Flowers from a Persian Garden and Other Papers eBook

This eBook from the Gutenberg Project consists of approximately 400 pages of information about Flowers from a Persian Garden and Other Papers.

Flowers from a Persian Garden and Other Papers eBook

This eBook from the Gutenberg Project consists of approximately 400 pages of information about Flowers from a Persian Garden and Other Papers.

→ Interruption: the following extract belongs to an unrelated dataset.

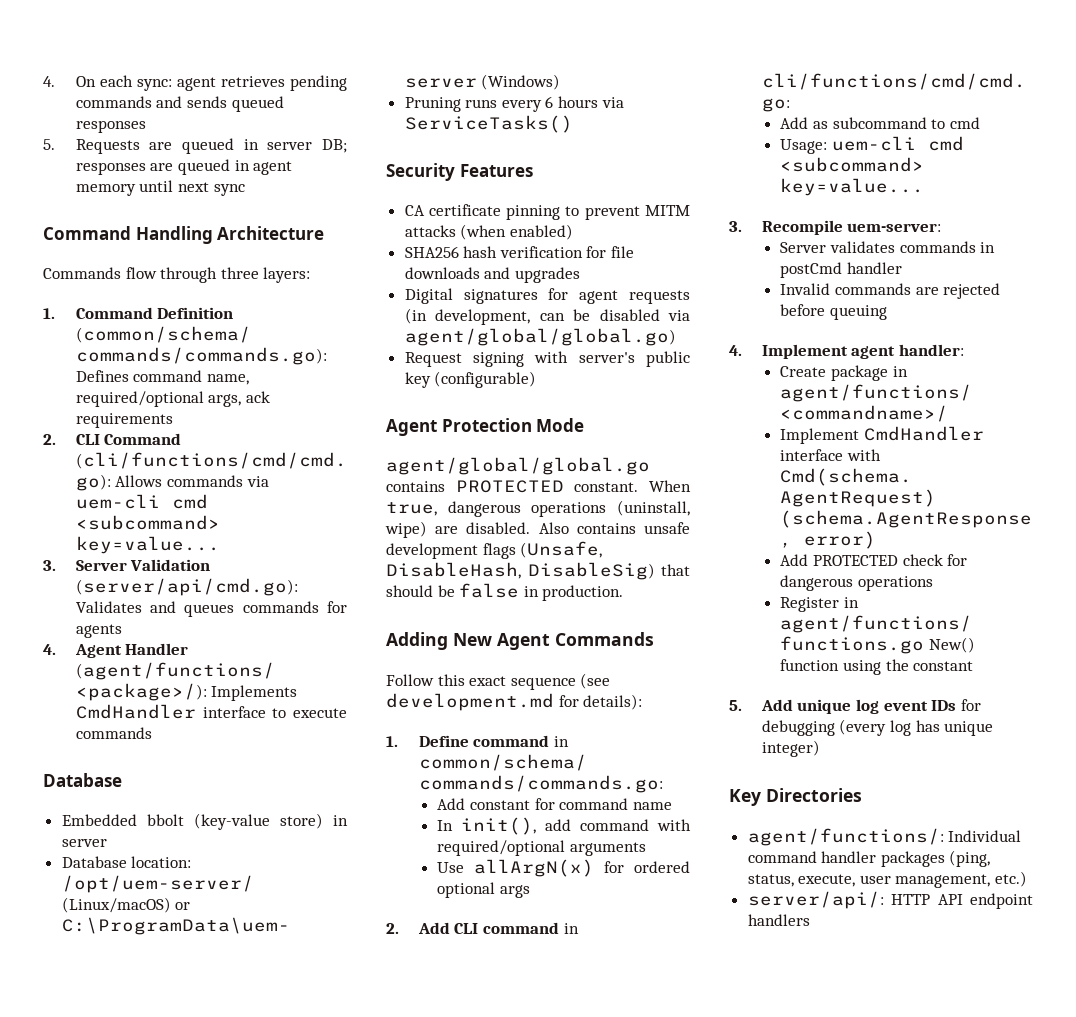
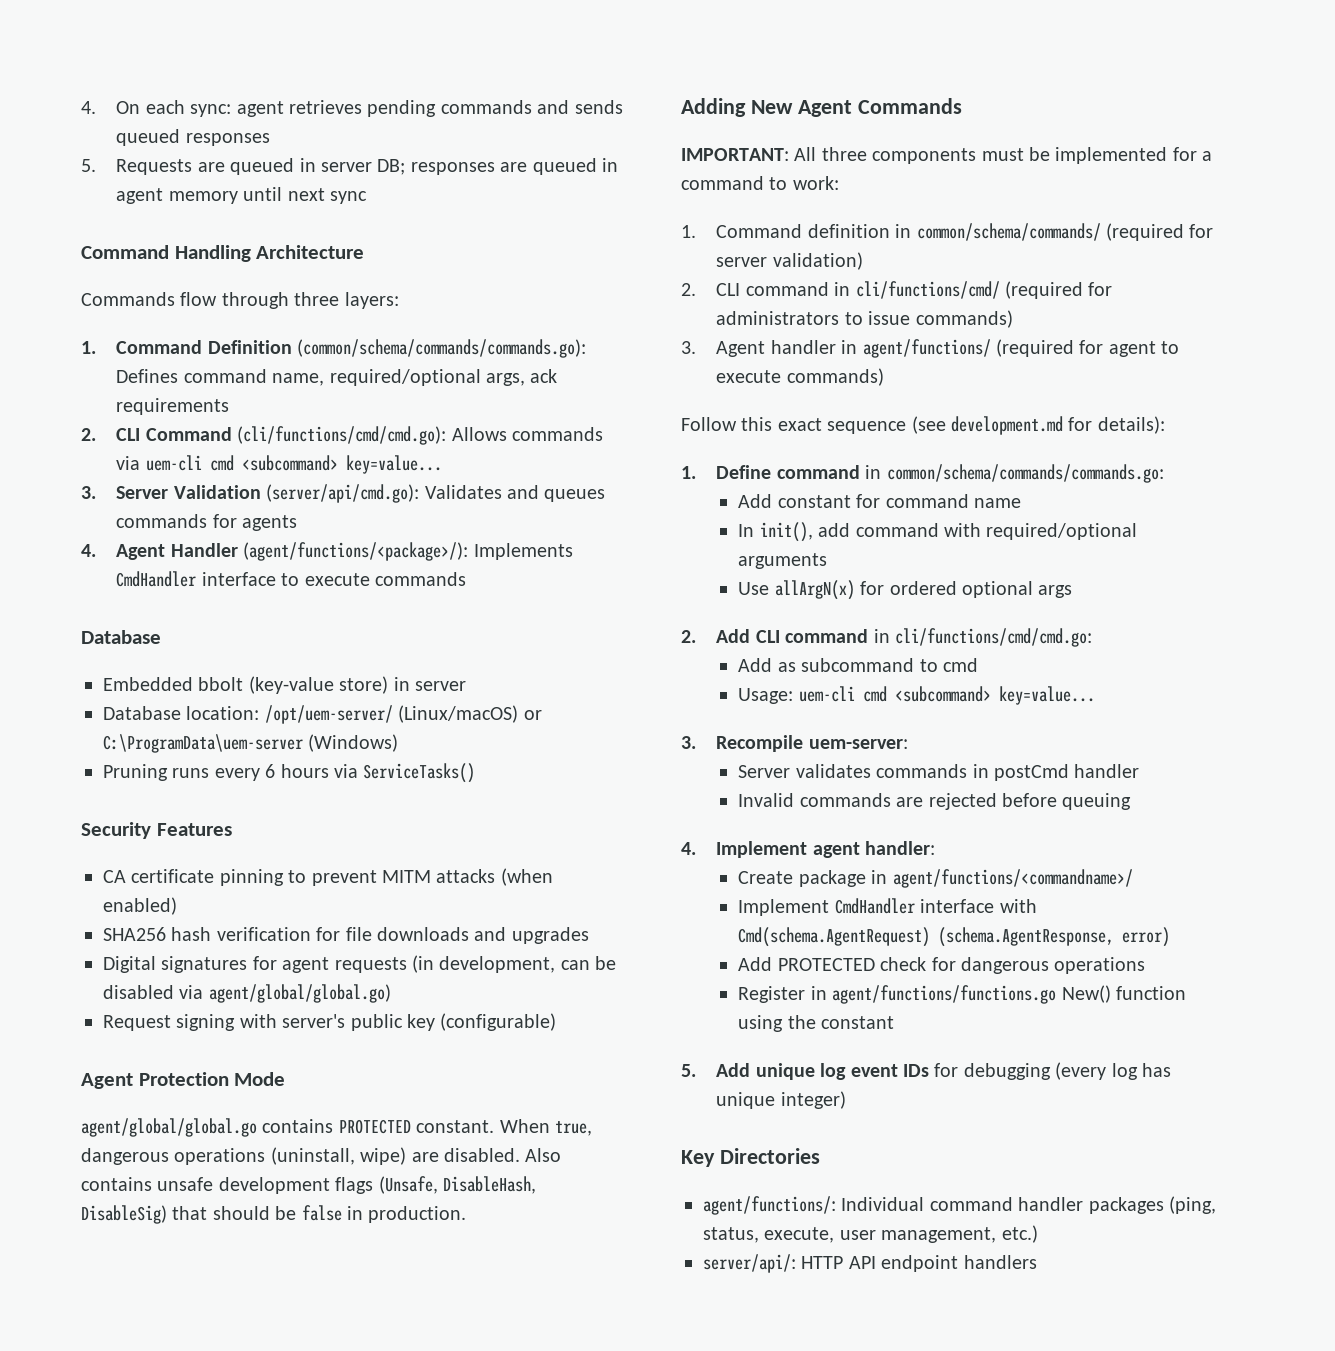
+ IMPORTANT: All three components must be implemented for a command to work:
+ 1. Command definition in common/schema/commands/ (required for server validation)
+ 2. CLI command in cli/functions/cmd/ (required for administrators to issue commands)
+ 3. Agent handler in agent/functions/ (required for agent to execute commands)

   [44] Many Asiatic stories relate to the concealing of
        treasure—­generally at the foot of a tree, to mark the
        spot—­by two or more companions, and its being secretly
        stolen by one of them.  The device of the carpenter in
        the foregoing tale of abducting the rascally goldsmith’s
        two sons, and so on, finds an analogue in the
        Panchatantra, the celebrated Sanskrit collection of
        fables (Book I, Fab. 21, of Benfey’s German
        translation), where we read that a young man, who had
        spent the wealth left to him by his father, had only a
        heavy iron balance remaining of all his possessions, and
        depositing it with a merchant went to another country. 
        When he returned, after some time, he went to the
        merchant and demanded back his balance.  The merchant
        told him it had been eaten by rats; adding:  “The iron of
        which it was composed was particularly sweet, and so the
        rats ate it.”  The young man, knowing that the merchant
        spoke falsely, formed a plan for the recovery of his
        balance.  One day he took the merchant’s young son,
        unknown to his father, to bathe, and left him in the
        care of a friend.  When the merchant missed his son he
        accused the young man of having stolen him, and summoned
        him to appear in the king’s judgment-hall.  In answer to
        the merchant’s accusation, the young man asserted that a
        kite had carried away the boy; and when the officers of
        the court declared this to be impossible, he said:  “In a
        country where an iron balance was eaten by rats, a kite
        might well carry off an elephant, much more a boy.”  The
        merchant, having lost his cause, returned the balance to
        the young man and received back his boy.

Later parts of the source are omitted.